I realise it’s the women writers who often aren’t just thanking but apologising. For letting work take up the physical and emotional space that would otherwise be given to others.

I have found friends hidden in acknowledgements. ‘Is this you?’ I type in a message alongside a cheeky iPhone snap to a school friend Jazz. ‘It’s me!’ she writes back; the photo of her name in the back of Victoria Hannan’s Kokomo. Where did you meet? How did you become friends? How did you help? Tell me everything, I want to write.

In Clare Bowditch’s Your Own Kind of Girl, an acknowledgement: ‘For allowing me to write in your quiet houses and empty offices: Berry and Danny…’ I am in Berry and Danny’s home when I blurt this out, in one single, breathless sentence, the words joining together like a confession. ‘Yes!’ Berry says, her face beaming with love and pride for her friend. A house no longer quiet, the offices no longer empty. My children are in every room, baking, cutting, colouring in, taking up space. I wonder if our presence has broken the spell required to craft magic, but as we leave with warm cookies and tiny hands still sticky from glue I realise the invitation to create (words, cookies, popsicle-stick houses) is in each room still.

Ocean Vuong’s On Earth We’re Briefly Gorgeous is filled with sentences formed with such beauty that I gasped from their impact. In the acknowledgements, Vuong thanks the artists and musicians he leaned on repeatedly while writing. Whitney Houston. Joan Didion. Sufjan Stevens. Jenny Offill. I reluctantly place the finished book back on my bedside table, not yet ready to let my connection with Ocean Vuong go, and pick up Jenny Offill’s Dept. of Speculation. Little breadcrumbs left by authors letting us know which direction to take next.

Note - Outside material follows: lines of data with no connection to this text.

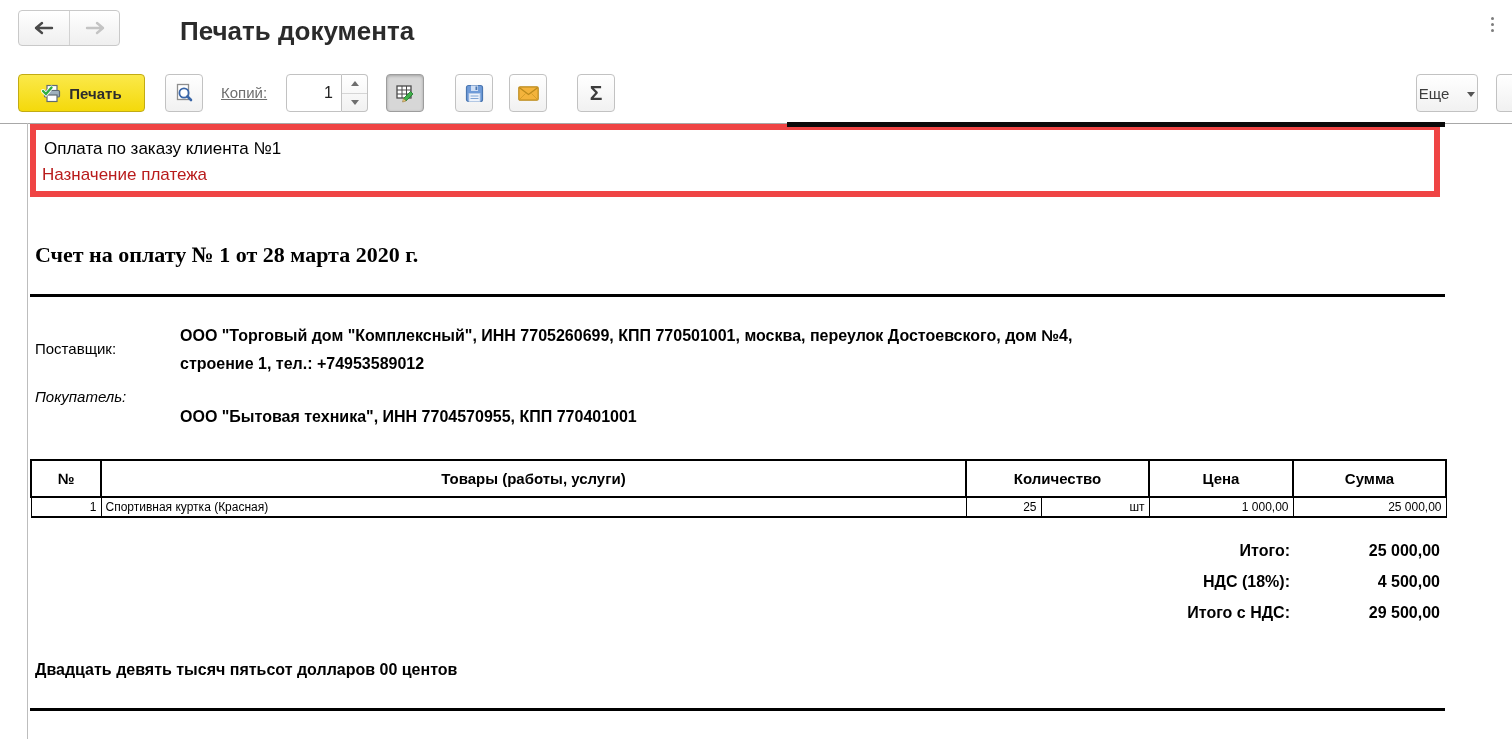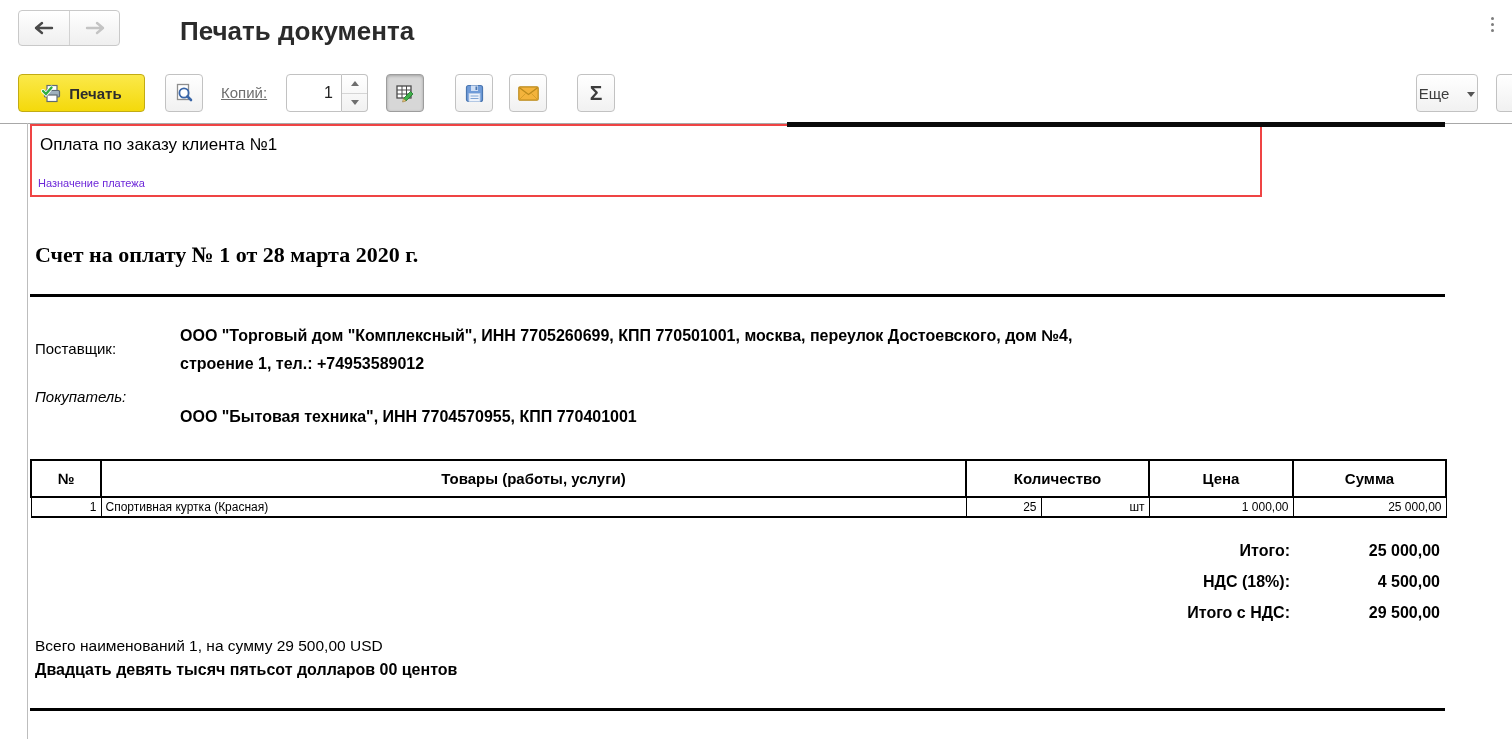"Оплата по заказу клиента №1" .purpose-box { border: 2px solid #ef4444 -> 6px solid #ef4444; width: 1232px -> 1410px }
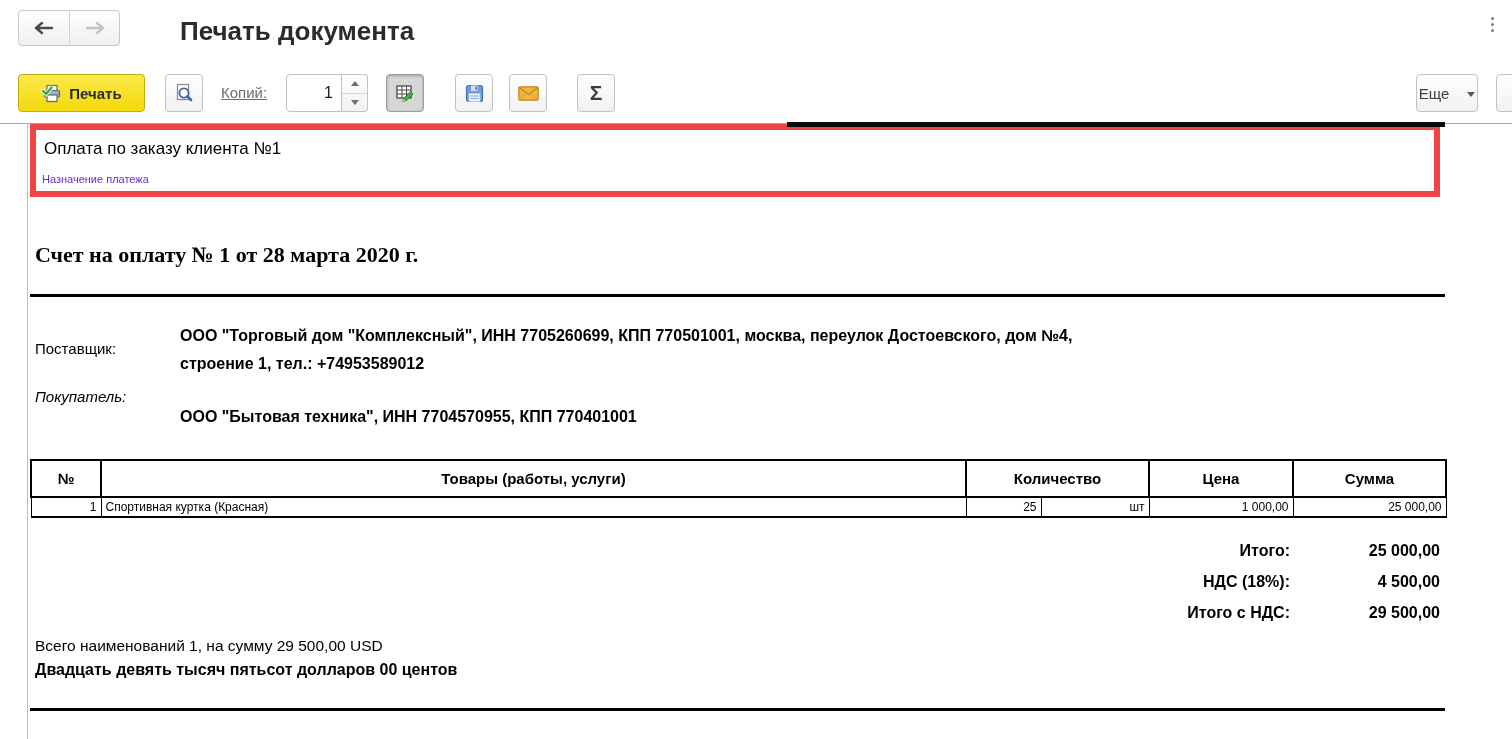"Назначение платежа" .purpose-caption { color: #6d28d9 -> #b91c1c; font-size: 11px -> 17px }
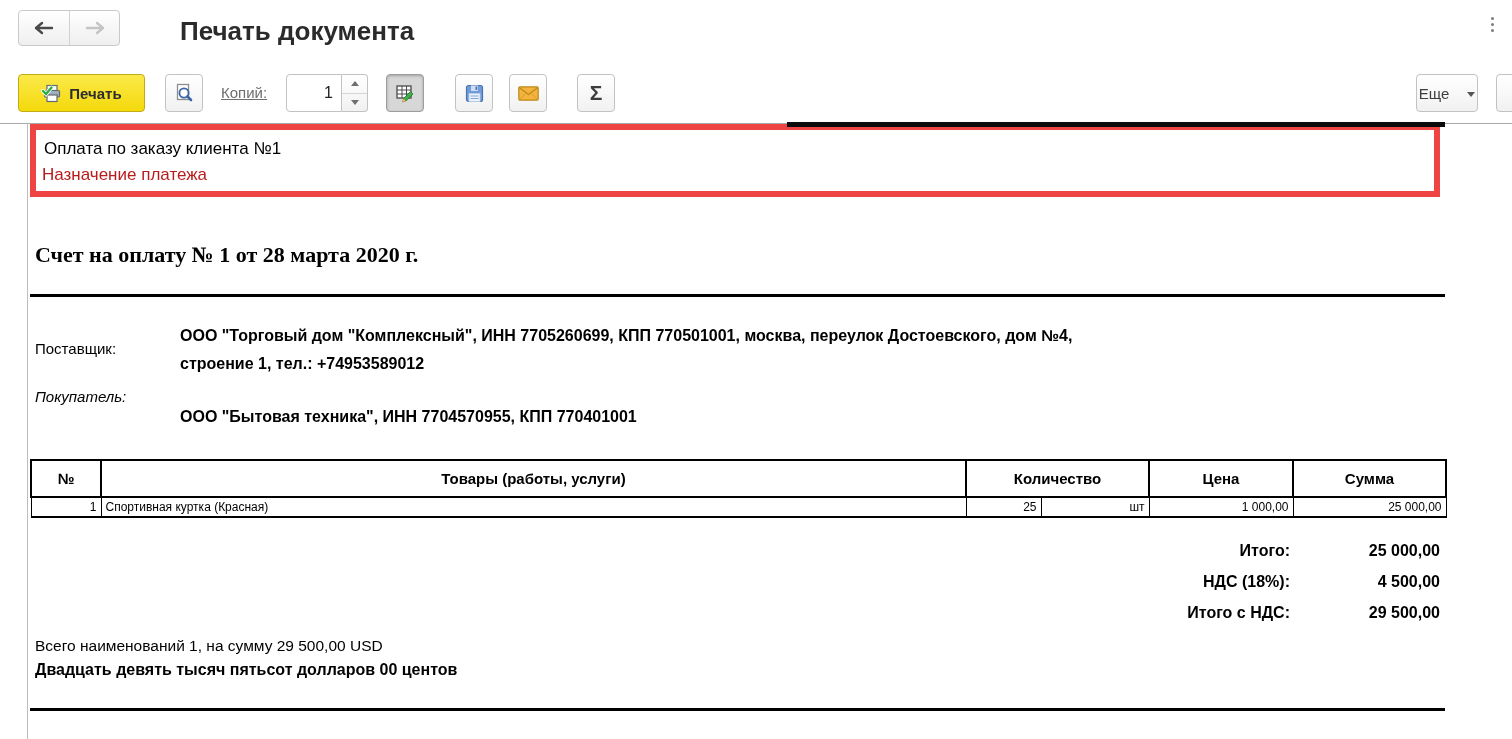"Всего наименований 1, на сумму" div.summary-line { html: <div>Всего наименований 1, на сумму 29 500,00 USD</div> -> none }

Acknowledgements have become a part of preserving the historical and cultural context of a book and the time in which it was written. They are an exploration of relationships, friendships and family. There is as much about gratitude and hope as there is about laying bare heartache and hard work. The things that sustain us and the ties that bind us. Acknowledgements capture what is important to us as writers and readers and as humans.